The moisture content was determined using an Ohaus MB120 moisture analyzer (Ohaus Corporation, Pine Brook, NJ, USA), according to the manufacturer’s specifications. For each measurement, 0.500 g of sample was placed directly onto the equipment’s weighing pan. Humidity was determined at a constant temperature of 105 °C for a 10 min analysis time, and the final value was obtained as a percentage of mass loss.

4.7. Raman Spectroscopy

For Raman analysis, 0.2 g of the powdered sample was used, extracted from the same 110 g total formulation. This amount complies with the standard sample volume required for instrument calibration and spectral stability.

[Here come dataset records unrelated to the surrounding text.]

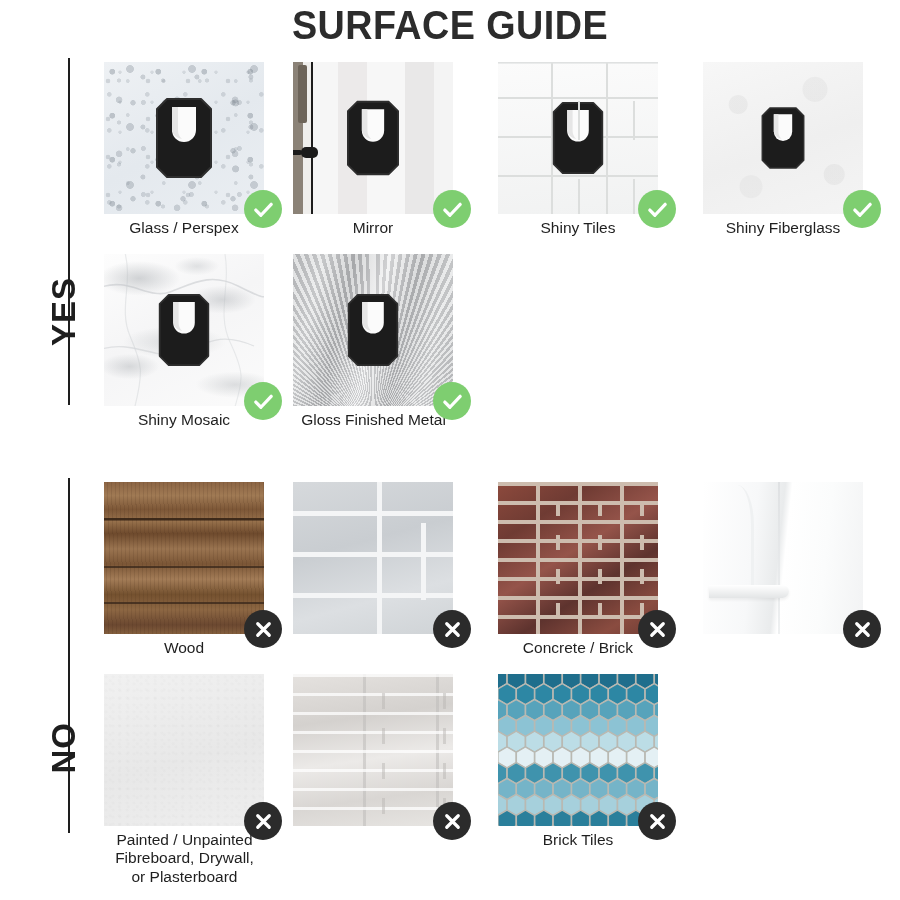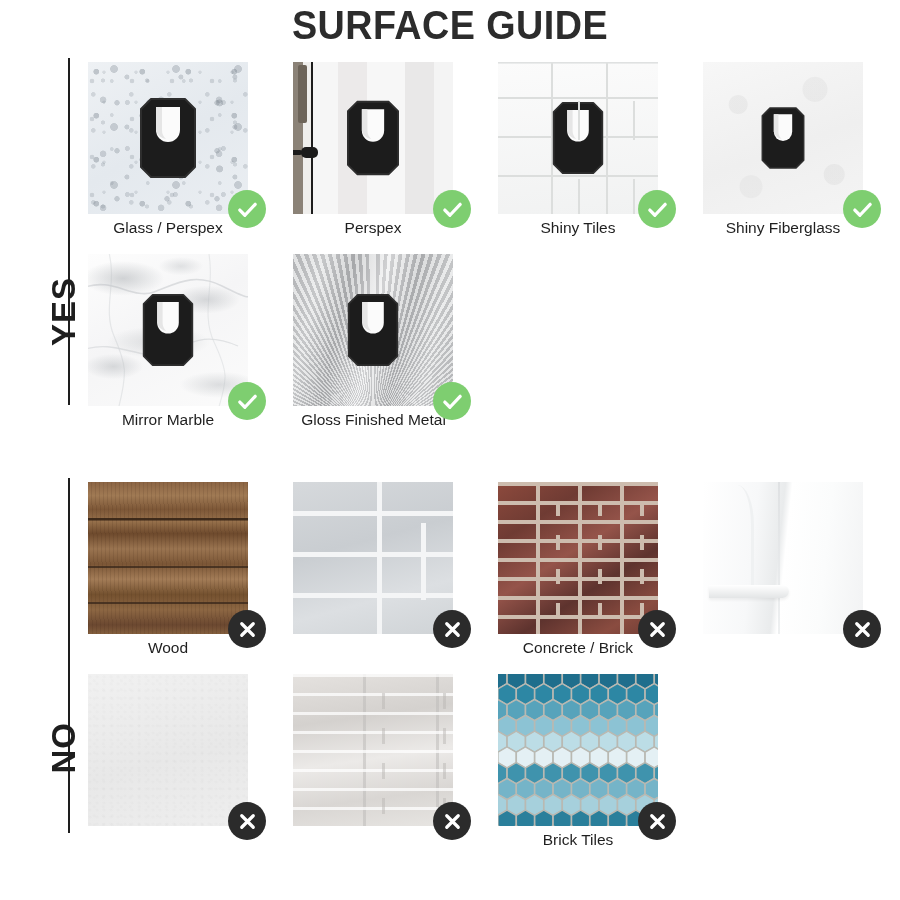--- a/index.html
+++ b/index.html
@@ -77,21 +77,21 @@
   .row { position: absolute; left: 88px; width: 812px; }
   #yes-row-0 { top: 4px; }
   #yes-row-1 { top: 196px; }
   #no-row-0  { top: 4px; }
   #no-row-1  { top: 196px; }
 
   .card {
     position: absolute;
     width: 160px;
   }
-  .card.c0 { left: 0px; }
+  .card.c0 { left: 16px; }
   .card.c1 { left: 205px; }
   .card.c2 { left: 410px; }
   .card.c3 { left: 615px; }
 
   .thumb-wrap {
     position: relative;
     width: 160px;
     height: 152px;
   }
   .thumb {
@@ -401,21 +401,21 @@
               <path d="M18 11 H42 V34 a12 12 0 0 1 -24 0 Z" fill="#fbfbfb"></path>
               <path d="M18 11 H24 V34 a12 12 0 0 0 4 9 a12 12 0 0 1 -10 -9 Z" fill="#e6e6e6"></path>
             </svg>
           </div>
           <div class="badge yes">
             <svg viewBox="0 0 24 24">
               <path d="M4 12.6 L9.3 18 L20 6.6" fill="none" stroke="#ffffff" stroke-width="3.4" stroke-linecap="round" stroke-linejoin="round"></path>
             </svg>
           </div>
         </div>
-        <div class="caption">Perspex</div>
+        <div class="caption">Mirror</div>
       </div>
 
       <div class="card c2">
         <div class="thumb-wrap">
           <div class="thumb tx-subway">
             <div class="band2"></div>
             <svg class="hook" width="54" height="76" viewBox="0 0 60 84">
               <path d="M13 3 H47 L57 13 V71 L47 81 H13 L3 71 V13 Z" fill="#1c1c1c" stroke="#2e2e2e" stroke-width="2" stroke-linejoin="round"></path>
               <path d="M18 11 H42 V34 a12 12 0 0 1 -24 0 Z" fill="#fbfbfb"></path>
               <path d="M18 11 H24 V34 a12 12 0 0 0 4 9 a12 12 0 0 1 -10 -9 Z" fill="#e6e6e6"></path>
@@ -465,21 +465,21 @@
               <path d="M18 11 H42 V34 a12 12 0 0 1 -24 0 Z" fill="#fbfbfb"></path>
               <path d="M18 11 H24 V34 a12 12 0 0 0 4 9 a12 12 0 0 1 -10 -9 Z" fill="#e6e6e6"></path>
             </svg>
           </div>
           <div class="badge yes">
             <svg viewBox="0 0 24 24">
               <path d="M4 12.6 L9.3 18 L20 6.6" fill="none" stroke="#ffffff" stroke-width="3.4" stroke-linecap="round" stroke-linejoin="round"></path>
             </svg>
           </div>
         </div>
-        <div class="caption">Mirror Marble</div>
+        <div class="caption">Shiny Mosaic</div>
       </div>
 
       <div class="card c1">
         <div class="thumb-wrap">
           <div class="thumb tx-metal">
             <svg class="hook" width="54" height="76" viewBox="0 0 60 84">
               <path d="M13 3 H47 L57 13 V71 L47 81 H13 L3 71 V13 Z" fill="#1c1c1c" stroke="#2e2e2e" stroke-width="2" stroke-linejoin="round"></path>
               <path d="M18 11 H42 V34 a12 12 0 0 1 -24 0 Z" fill="#fbfbfb"></path>
               <path d="M18 11 H24 V34 a12 12 0 0 0 4 9 a12 12 0 0 1 -10 -9 Z" fill="#e6e6e6"></path>
             </svg>
@@ -560,20 +560,23 @@
 
       <div class="card c0">
         <div class="thumb-wrap">
           <div class="thumb tx-drywall"></div>
           <div class="badge no">
             <svg viewBox="0 0 24 24">
               <path d="M6 6 L18 18 M18 6 L6 18" fill="none" stroke="#ffffff" stroke-width="3.4" stroke-linecap="round"></path>
             </svg>
           </div>
         </div>
+        <div class="caption wide">Painted / Unpainted
+Fibreboard, Drywall,
+or Plasterboard</div>
       </div>
 
       <div class="card c1">
         <div class="thumb-wrap">
           <div class="thumb tx-stone">
             <div class="offset"></div>
           </div>
           <div class="badge no">
             <svg viewBox="0 0 24 24">
               <path d="M6 6 L18 18 M18 6 L6 18" fill="none" stroke="#ffffff" stroke-width="3.4" stroke-linecap="round"></path>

The molecular and structural changes in the powdered beverage added with whey-based LR encapsulants under different times, ingredients, and methods were described using Raman spectroscopy (LabRAM model HR800, Horiba Jobin Yvon, Kyoto, Japan) equipped with an Nd: YAG laser (785 nm) at room temperature (25 °C) and an integration time of 6 s. Three spectra were obtained for each sample and averaged using Origen Pro 8 software (v8.0724, OriginLab, Northampton, MA, USA). A baseline was then created and smoothed using the Savitzky–Golay method with a 2nd-order polynomial and 12 reference points in each spectrum, as reported by Rojas-Candelas et al. (2023) [54].

4.8. Experimental Design

A face-centered rotatable composite statistical design was used for each whey and milk concentration, with five replicates at the center point and duplicates at the other points. Data were processed using multiple regression analysis, and statistical significance (p ≤ 0.005) was found for the model and its variables. Design Expert V9 software (Stat-Ease, Inc., Minneapolis, MN, USA) was used to independently analyze the effects of the variables on the responses of protein, fat, moisture, fiber, and carbohydrates.